As alterações legislativas advindas da Lei nº 13.964/19, conhecida como “pacote anticrime”, demonstram a preocupação do legislador em aperfeiçoar a norma processual penal, a fim de tornar céleres a persecução penal e a efetiva reparação do dano.

INTRODUÇÃO

O Brasil, nação de dimensões continentais, com uma população de mais de 200 milhões de habitantes[1], com a terceira maior população carcerária do mundo – para a qual estudos governamentais estimam que ainda é necessária a criação de mais de 300 mil vagas no sistema carcerário[2] – enfrenta índices de violência elevados. Somente no primeiro semestre de 2020, mais de 25.000[3] pessoas foram assassinadas no Brasil: ou seja, o dado demonstra que, a cada 10 minutos, uma pessoa é assassinada no País. Os números refletem uma política criminal que vem deixando a desejar no quesito de inibir o crescimento desse tipo de delito.

A plataforma política que se sagrou vencedora das eleições presidenciais de 2018 trazia como bandeira a melhoria no quesito da segurança pública, tanto que, na ocasião, foi escolhido para comandar a pasta da justiça o ex-juiz federal Sérgio Moro, idealizador do pacote anticrime. Em dezembro 2019, a lei respectiva foi sancionada pelo Presidente da República e entrou em vigor no mês de janeiro de 2020.

Dentre as inovações trazidas pela supracitada lei está o acordo de não persecução penal, que hoje estampa o artigo 28-A do Código de Processo Penal, prevendo a possibilidade de ser proposto o acordo pelo Ministério Público nos crimes sem emprego de violência ou grave ameaça, em que a pena mínima seja inferior a 4 anos, desde que necessário e suficiente para a reprovação e prevenção do crime.

O presente artigo vem com o propósito de analisar essa inovação legislativa, de maneira a compreender de que modo pode interferir no processo de restauração do dano causado pelo criminoso, já que o cárcere, conforme demonstram os números, não é a garantia de declínio de delitos. Analisa também se o referido acordo de não persecução penal leva em consideração a vontade da vítima em seu processo de construção.

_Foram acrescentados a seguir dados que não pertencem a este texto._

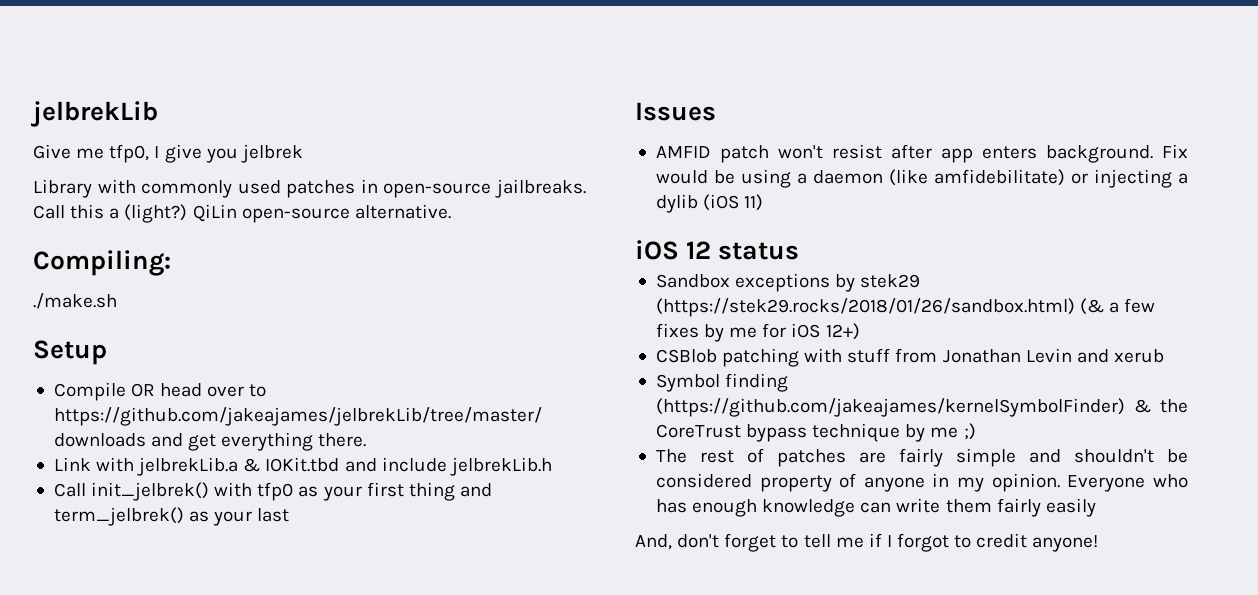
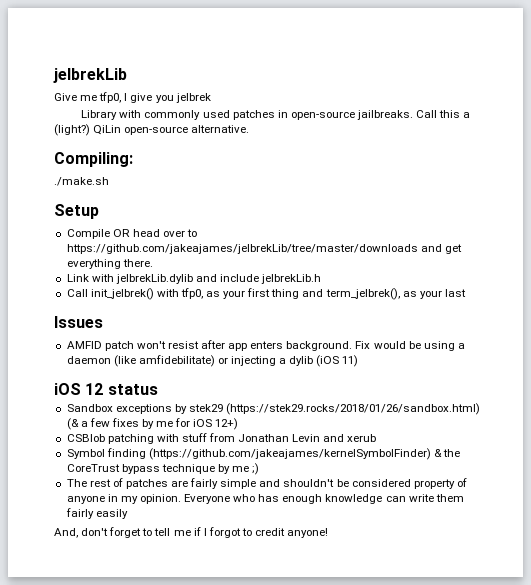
- Link with jelbrekLib.a & IOKit.tbd and include jelbrekLib.h
+ Link with jelbrekLib.dylib and include jelbrekLib.h
- Call init_jelbrek() with tfp0 as your first thing and term_jelbrek() as your last
+ Call init_jelbrek() with tfp0, as your first thing and term_jelbrek(), as your last

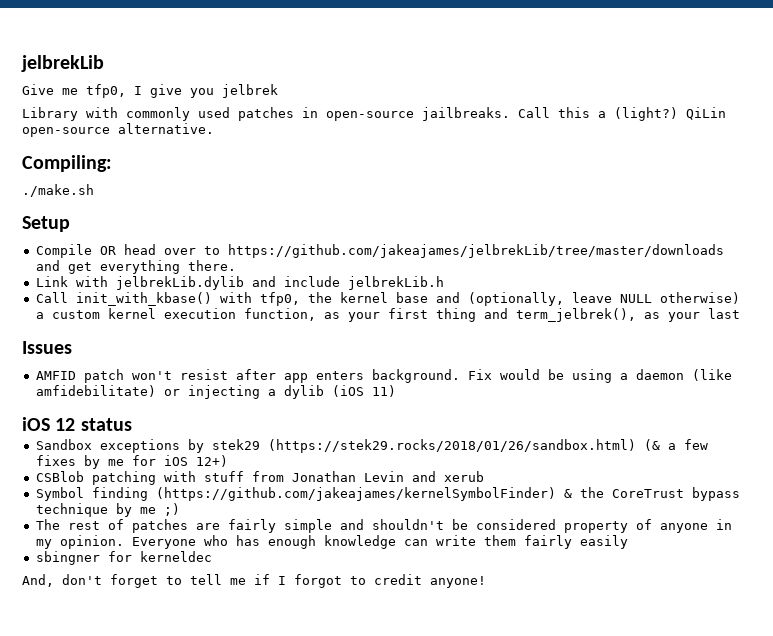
- Call init_jelbrek() with tfp0, as your first thing and term_jelbrek(), as your last
+ Call init_with_kbase() with tfp0, the kernel base and (optionally, leave NULL otherwise) a custom kernel execution function, as your first thing and term_jelbrek(), as your last
+ sbingner for kerneldec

A relevância deste artigo para a comunidade acadêmica se faz presente por ainda não se ter uma robustez bibliográfica acerca do tema, visto ser uma lei recente.


O PAPEL DA VÍTIMA NOS ESTUDOS CRIMINOLÓGICOS

Desde os primórdios do estudo do direito, no tempo do código de Hamurabi, onde havia a forte incidência da pena capital, a vítima exercia papel importante no processo de execução. Nesta época, o jus puniendi não era exercido com exclusividade pelo estado. Tínhamos a era da vingança privada, onde um simples furto tinha como pena a morte.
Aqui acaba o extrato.